== AVAILABLE DATA ==
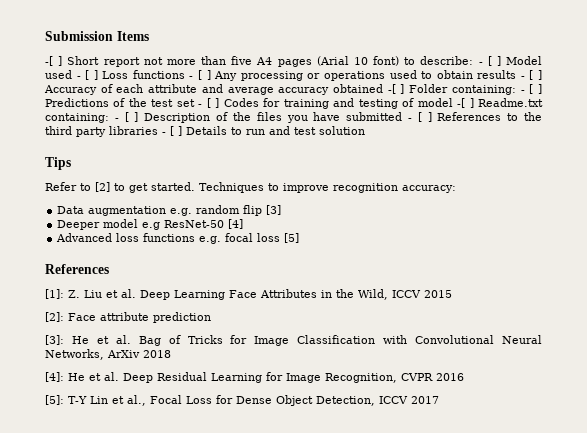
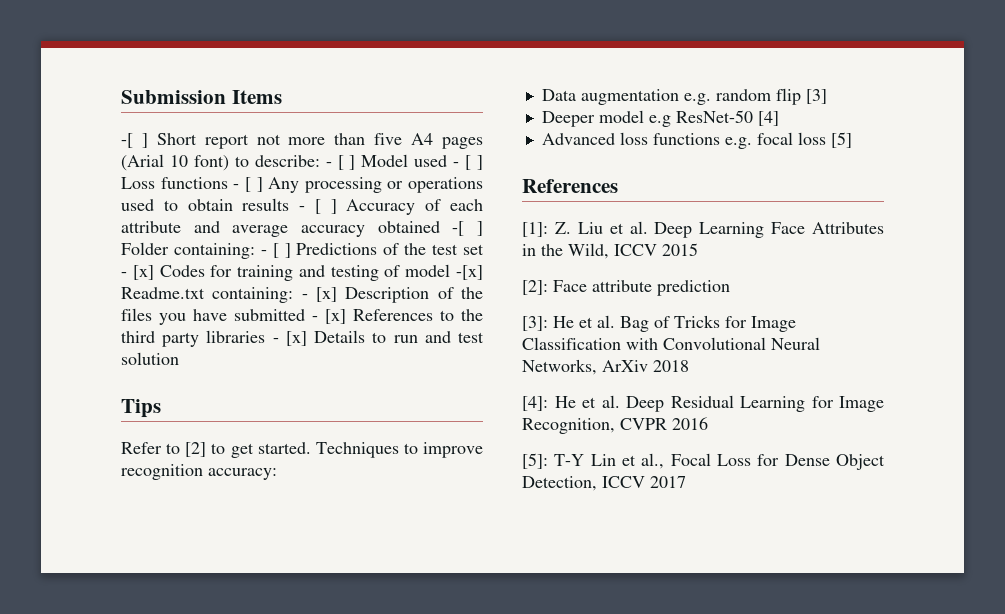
[206,98,220,108] [ ] -> [132,265,154,280] [x]
[457,98,474,108] -[ ] -> [455,265,483,280] -[x]
[124,112,139,122] [ ] -> [316,287,337,302] [x]
[417,112,432,122] [ ] -> [325,309,346,324] [x]
[170,126,182,136] [ ] -> [285,331,307,346] [x]

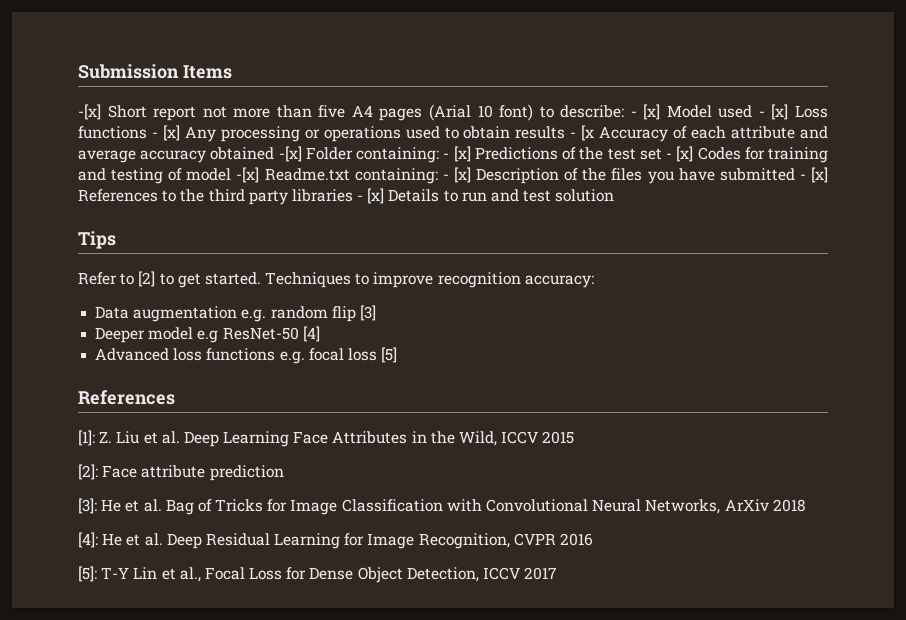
[121,133,148,148] -[ ] -> [78,104,101,120] -[x]
[337,155,356,170] [ ] -> [643,104,661,120] [x]
[465,155,483,170] [ ] -> [771,104,789,120] [x]
[244,177,263,192] [ ] -> [162,125,180,141] [x]
[314,199,337,214] [ ] -> [581,125,595,141] [x
[452,221,484,236] -[ ] -> [278,146,302,162] -[x]
[272,243,291,258] [ ] -> [453,146,471,162] [x]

== WORK INSTRUCTION ==
Start at the line containing "[244,177,263,192] [ ]" and print each line exactly until the listing ends, keeping the final line too.

== RESULT OF THIS TASK ==
[244,177,263,192] [ ] -> [162,125,180,141] [x]
[314,199,337,214] [ ] -> [581,125,595,141] [x
[452,221,484,236] -[ ] -> [278,146,302,162] -[x]
[272,243,291,258] [ ] -> [453,146,471,162] [x]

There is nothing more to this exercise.